__Supplied entries__.
□ □ □
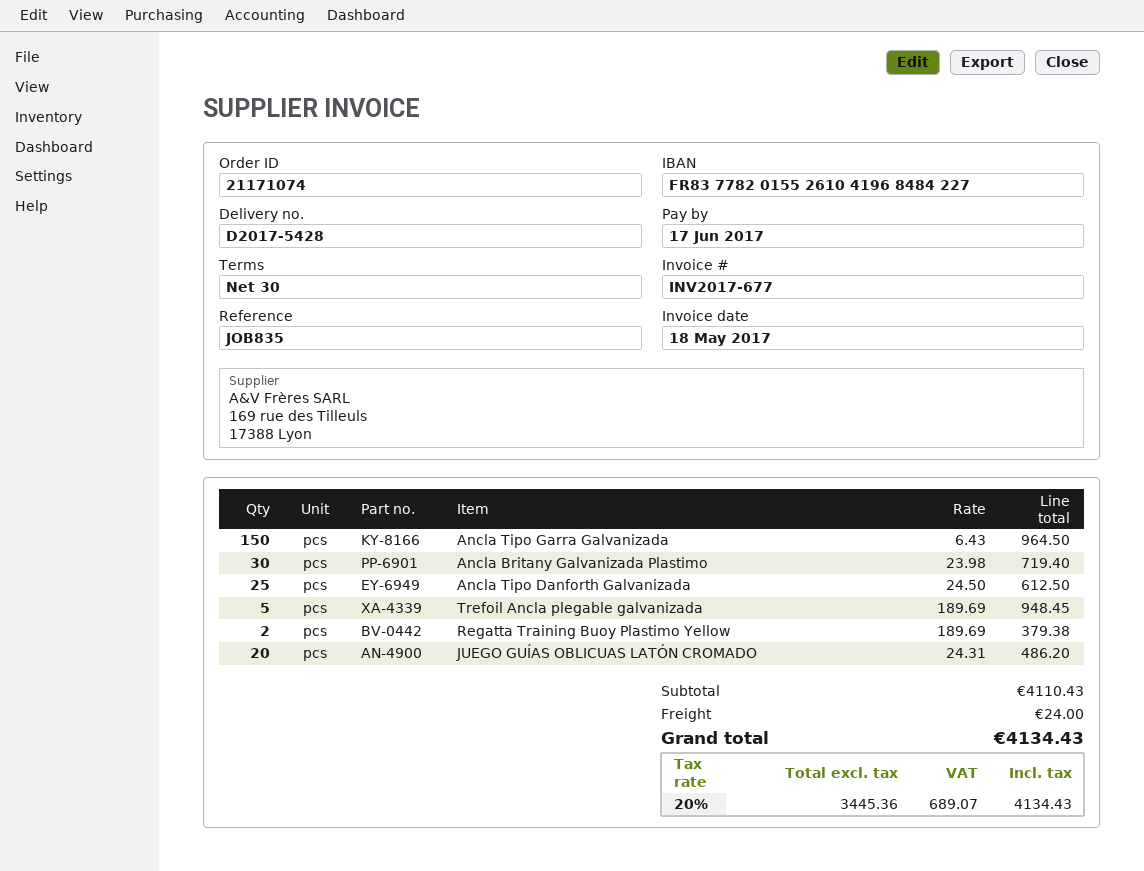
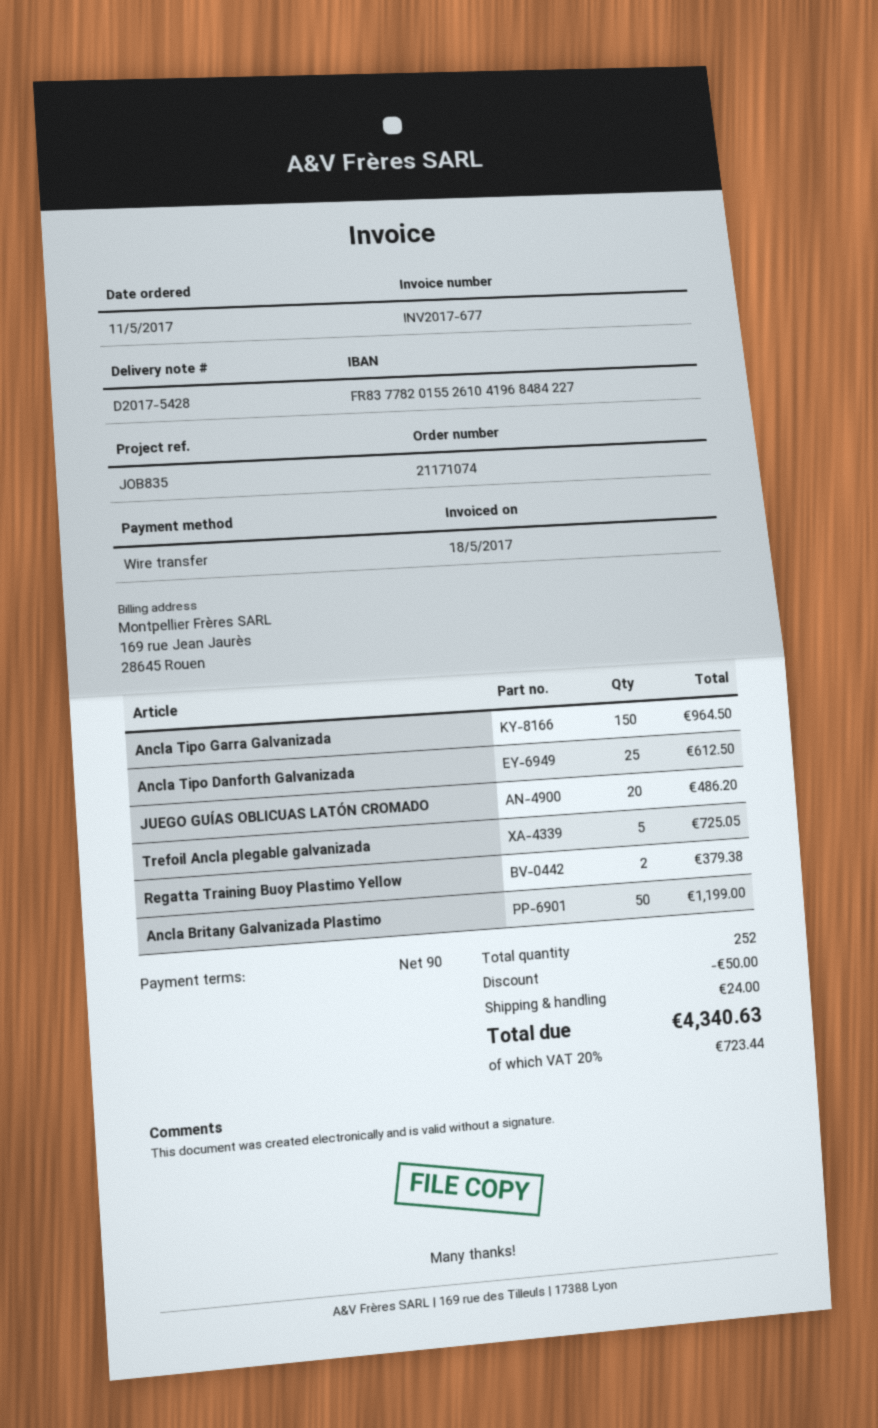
payment terms: 30 days -> 90 days
Ancla Britany Galvanizada Plastimo: 30 for 719.40 -> 50 for 1199.00
Trefoil Ancla plegable galvanizada: 5 for 948.45 -> 5 for 725.05
discount: none -> 50.00
tax: 20% = 689.07 -> 20% = 723.44
total: 4134.43 -> 4340.63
□ □ □
__Problem details__. Nothing in the entries above should change when they are printed again, except that the pictures are dropped.

__Answer box__.
payment terms: 30 days -> 90 days
Ancla Britany Galvanizada Plastimo: 30 for 719.40 -> 50 for 1199.00
Trefoil Ancla plegable galvanizada: 5 for 948.45 -> 5 for 725.05
discount: none -> 50.00
tax: 20% = 689.07 -> 20% = 723.44
total: 4134.43 -> 4340.63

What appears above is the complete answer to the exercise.